When I got to the password reset screen here is the tooltip indicating the password requirements.


In developer terms that 4-12 alphanumeric only. You cannot use any special characters or spaces. I’m not a security expert so I reached out to @TroyHunt (founder of https://haveibeenpwned.com/ and recognized security expert) to see what his thoughts were on this. Here is his response.


Later in the conversation BBVACompass chimed in stating


So I looked at the link http://www.bbvacompass.com/customer-service/online-banking/siteid.jsp to see if there was some other way to authenticate which was more secure. From what I understood from that link they have a service called “Site ID” which consists of the following.

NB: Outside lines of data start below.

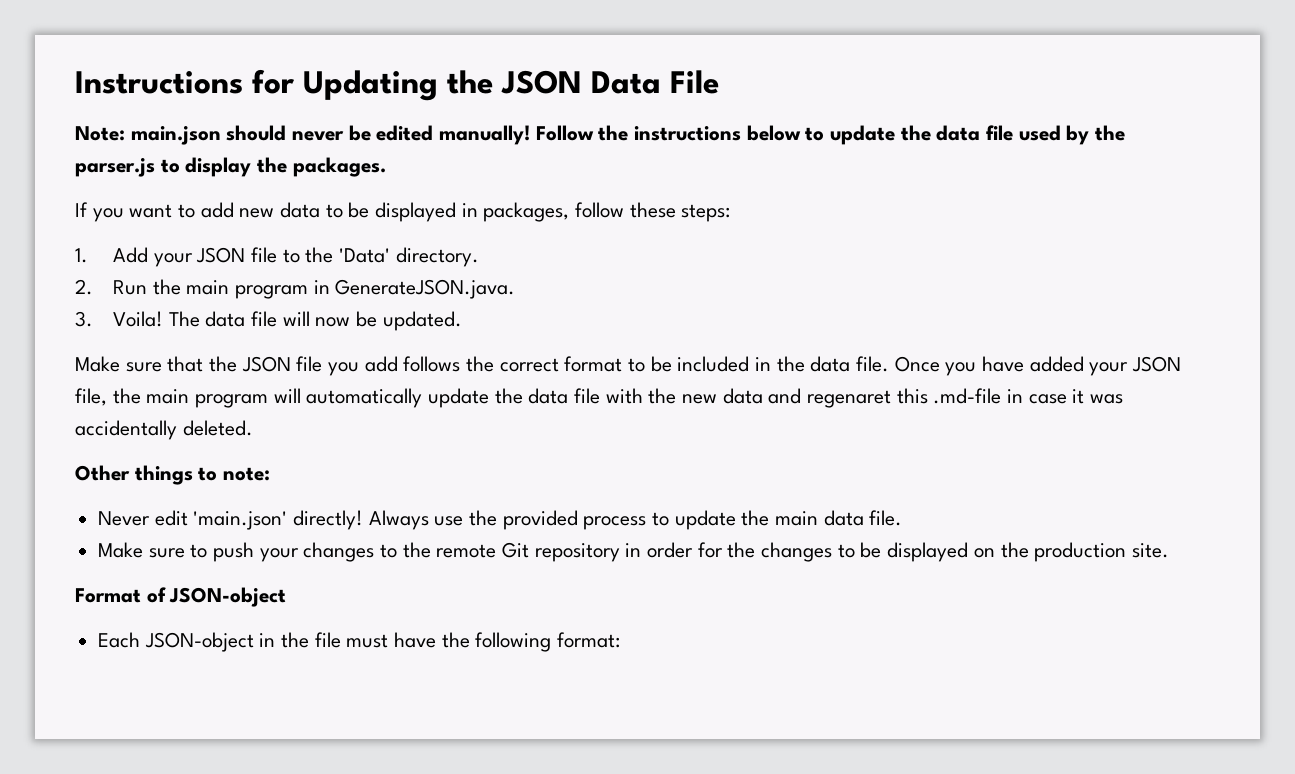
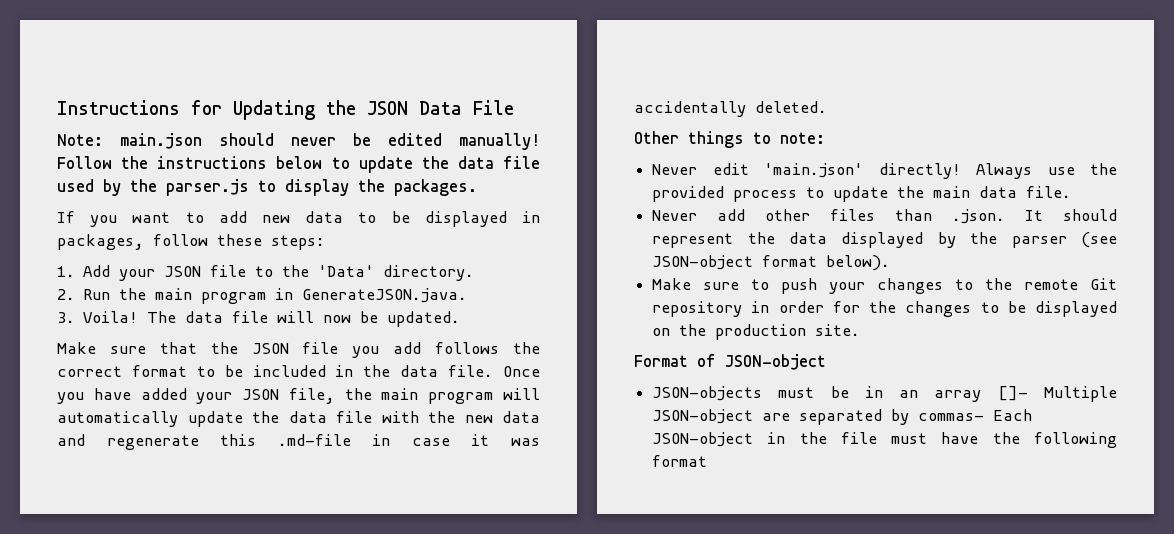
- Once you have added your JSON file, the main program will automatically update the data file with the new data and regenaret this .md-file in case it was accidentally deleted.
+ Once you have added your JSON file, the main program will automatically update the data file with the new data and regenerate this .md-file in case it was accidentally deleted.
+ Never add other files than .json. It should represent the data displayed by the parser (see JSON-object format below).
- Each JSON-object in the file must have the following format:
+ JSON-objects must be in an array []- Multiple JSON-object are separated by commas- Each JSON-object in the file must have the following format

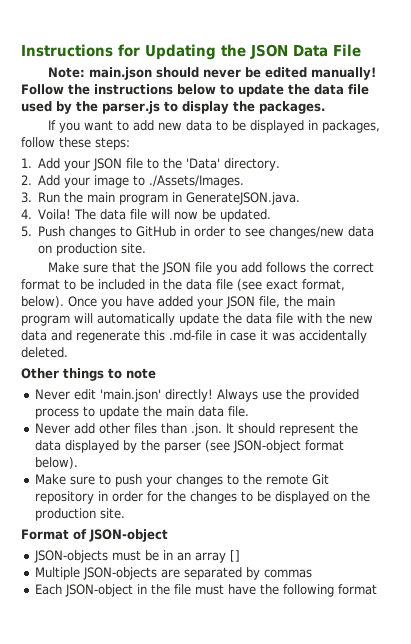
- 2. Run the main program in GenerateJSON.java.
+ 2. Add your image to ./Assets/Images.
+ 3. Run the main program in GenerateJSON.java.
- 3. Voila!
+ 4. Voila!
+ 5. Push changes to GitHub in order to see changes/new data on production site.
- Make sure that the JSON file you add follows the correct format to be included in the data file.
+ Make sure that the JSON file you add follows the correct format to be included in the data file (see exact format, below).
- Other things to note:
+ Other things to note
- JSON-objects must be in an array []- Multiple JSON-object are separated by commas- Each JSON-object in the file must have the following format
+ JSON-objects must be in an array []
+ Multiple JSON-objects are separated by commas
+ Each JSON-object in the file must have the following format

  1. You enter three security questions/answers
  2. When logging in on a new machine you are prompted for security questions/answers and if the machine is “trusted”
  3. When logging in using a trusted machine the password is never submitted over the wire

The page that was linked to didn’t include any indication that this was “dual factor authentication” as the @BBVACompass twitter account tried to pass on me. I let them know that this is not two/dual factor auth. Even with “Site ID” if you log in on a compromised machine all security questions/answers and password can be stolen and users can effectively log in without me ever being notified. That defeats the purpose of two factor auth. With two factor auth if I sign into google on a compromised machine you will get my password but when you try and sign in later you’ll have to get access to my phone’s text messages as well. That is true two factor auth, not security questions.

Another security expert @RobHale77 also chimed in later with the comments below.


What’s a strong password?

I decided to do a bit more investigation around how BBVACompass is representing password strength on their change password page. I guessed that the password strength field was being populated with JavaScript so I opened the site in my browser and use the in-browser dev tools to look at the code. Here is the getPasswordStrength function, comments were added by me.

// This function will return an integer in the range of 0-100.
// The max that I've seen here is 90
function getPasswordStrength(H){
    var D=(H.length);
    if (D<4) { D=0; }
    var F=H.replace(/[0-9]/g,"");
    var G=(H.length-F.length);
    var A=H.replace(/\W/g,"");
    var C=(H.length-A.length);
    var B=H.replace(/[A-Z]/g,"");
    var I=(H.length-B.length);
    var E=((D*10)-20)+(G*10)+(C*15)+(I*10);
    return E;

Then this is converted to weak/medium/strong with the following js function, once again comments were added by me.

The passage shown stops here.